BRIEF: Every line of the entries that holds the word "subtotal" is to be copied.

------ RECORDED DATA

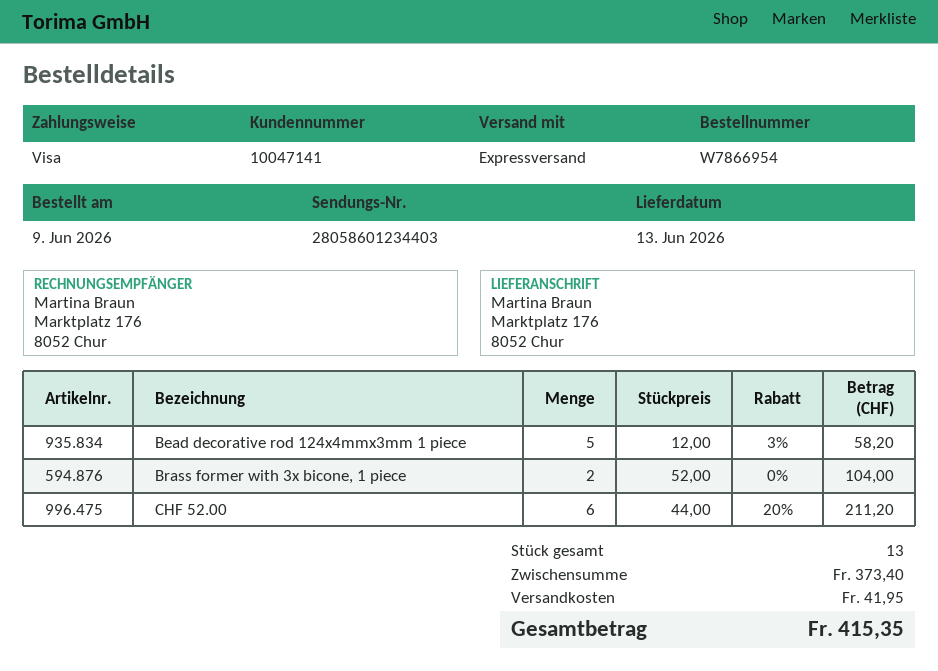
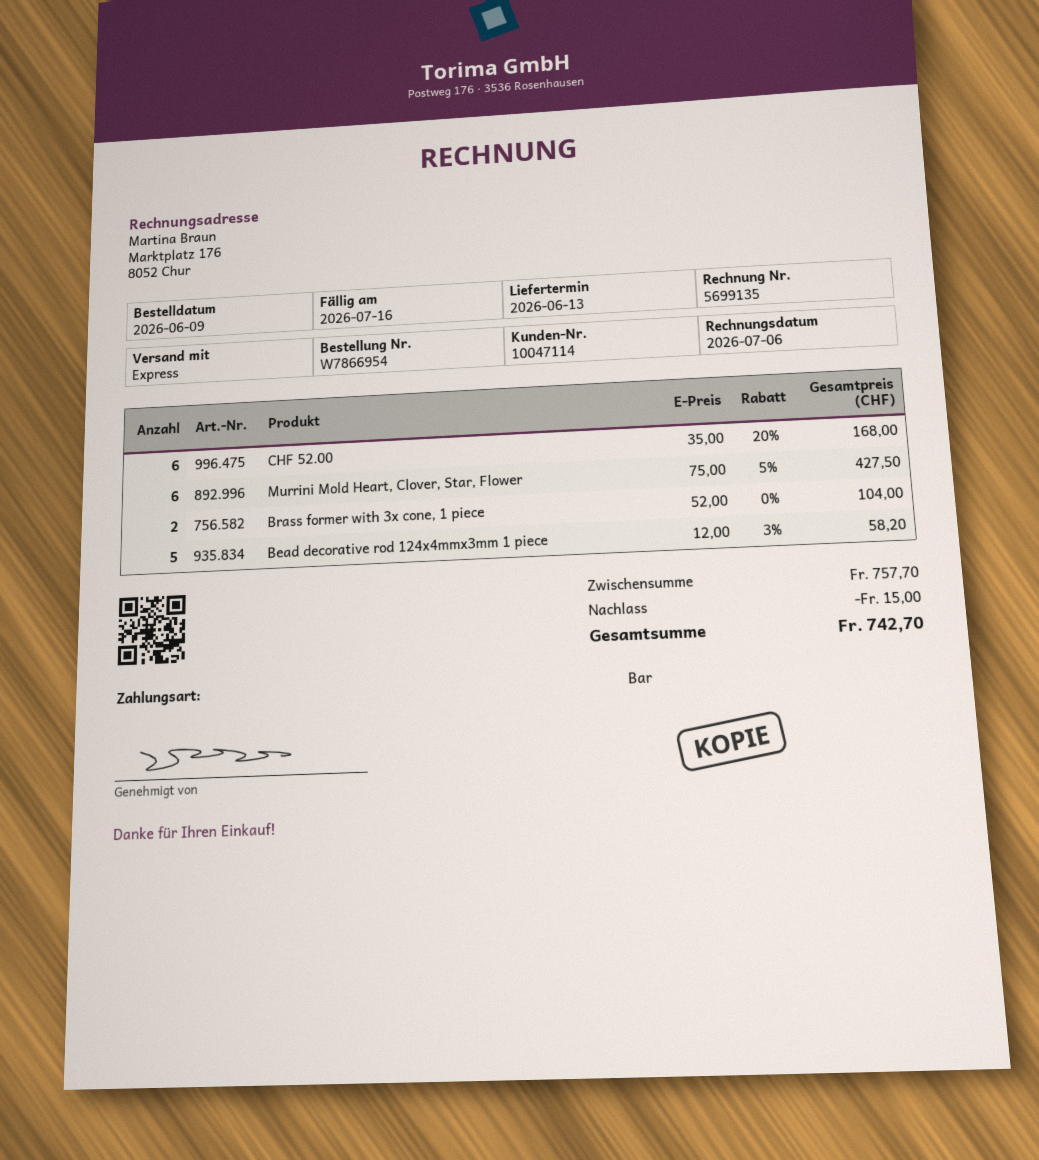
customer number: 10047141 -> 10047114
payment method: Visa -> cash
Brass former with 3x bicone, 1 piece: 2 x 52.00 = 104.00 -> none
CHF 52.00: 6 x 44.00 - 20% = 211.20 -> 6 x 35.00 - 20% = 168.00
Murrini Mold Heart, Clover, Star, Flower: none -> 6 x 75.00 - 5% = 427.50
Brass former with 3x cone, 1 piece: none -> 2 x 52.00 = 104.00
subtotal: 373.40 -> 757.70
discount: none -> 15.00
shipping: 41.95 -> none
total: 415.35 -> 742.70

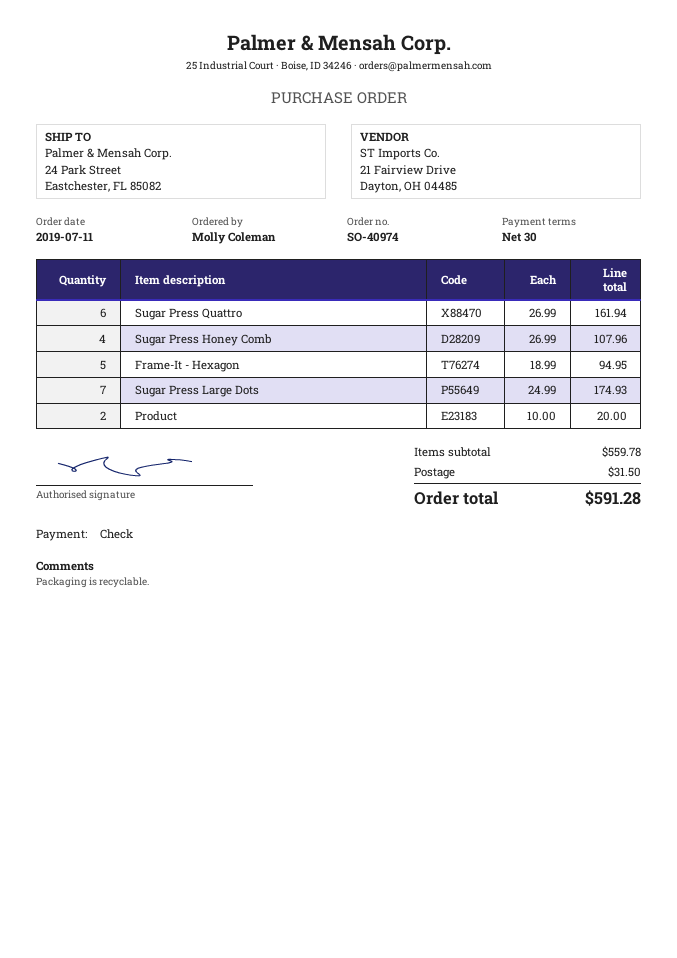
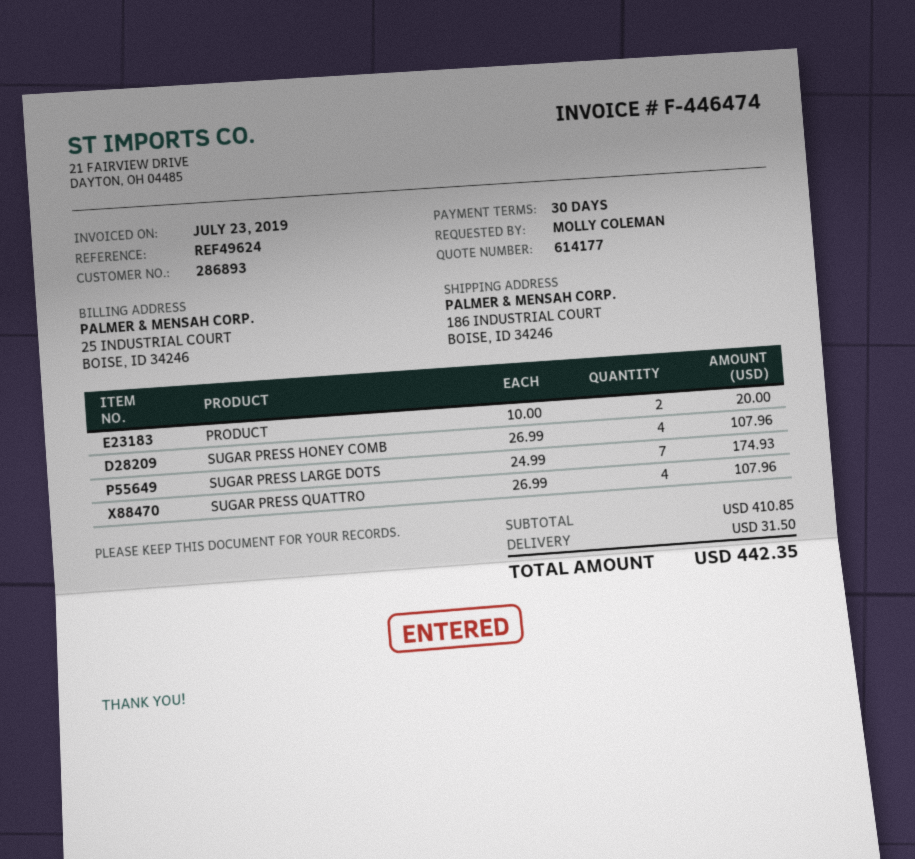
ship to: 24 Park Street, Eastchester, FL 85082 -> 186 INDUSTRIAL COURT, BOISE, ID 34246
Sugar Press Quattro: 6 x 26.99 = 161.94 -> 4 x 26.99 = 107.96
Frame-It - Hexagon: 5 x 18.99 = 94.95 -> none
subtotal: 559.78 -> 410.85
total: 591.28 -> 442.35

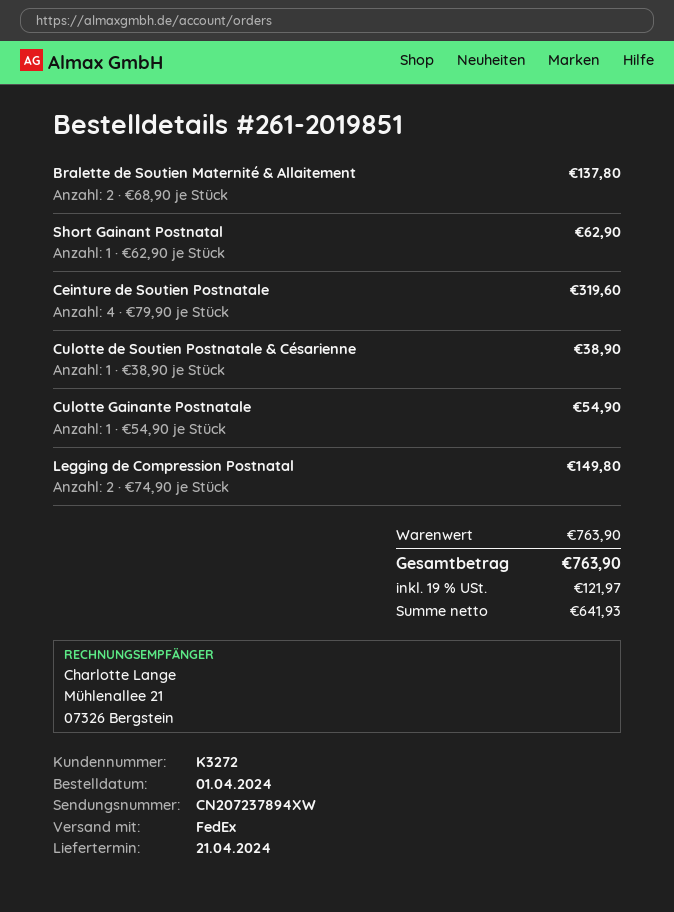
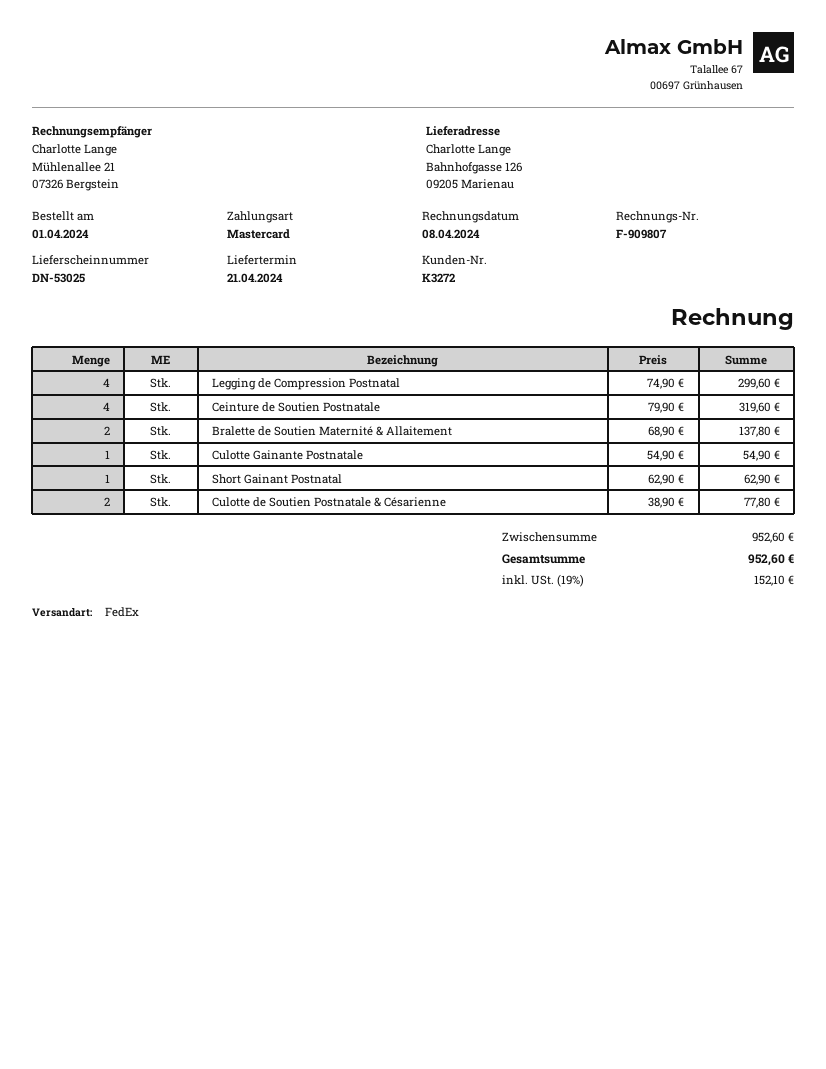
Culotte de Soutien Postnatale & Césarienne: 1 x 38.90 = 38.90 -> 2 x 38.90 = 77.80
Legging de Compression Postnatal: 2 x 74.90 = 149.80 -> 4 x 74.90 = 299.60
subtotal: 763.90 -> 952.60
tax: 19% = 121.97 -> 19% = 152.10
total: 763.90 -> 952.60

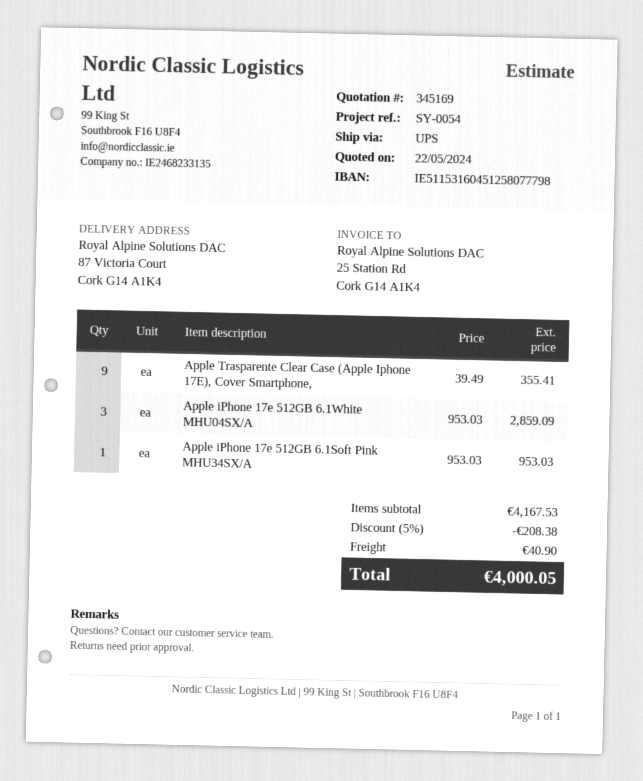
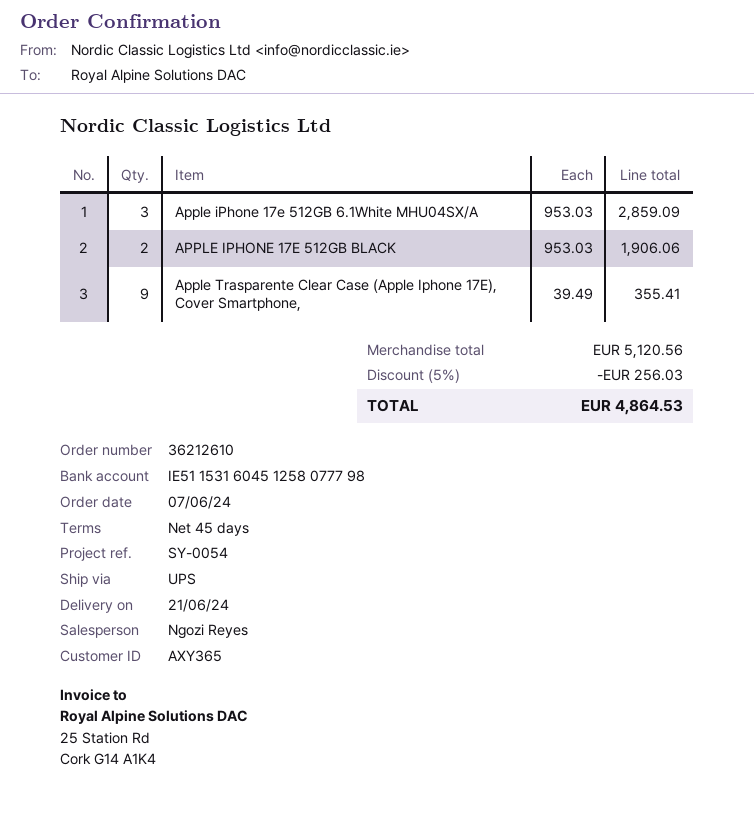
Apple iPhone 17e 512GB 6.1Soft Pink MHU34SX/A: 1 x 953.03 = 953.03 -> none
APPLE IPHONE 17E 512GB BLACK: none -> 2 x 953.03 = 1906.06
subtotal: 4167.53 -> 5120.56
discount: 5% = 208.38 -> 5% = 256.03
shipping: 40.90 -> none
total: 4000.05 -> 4864.53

------------

TASK RESULT:
subtotal: 373.40 -> 757.70
subtotal: 559.78 -> 410.85
subtotal: 763.90 -> 952.60
subtotal: 4167.53 -> 5120.56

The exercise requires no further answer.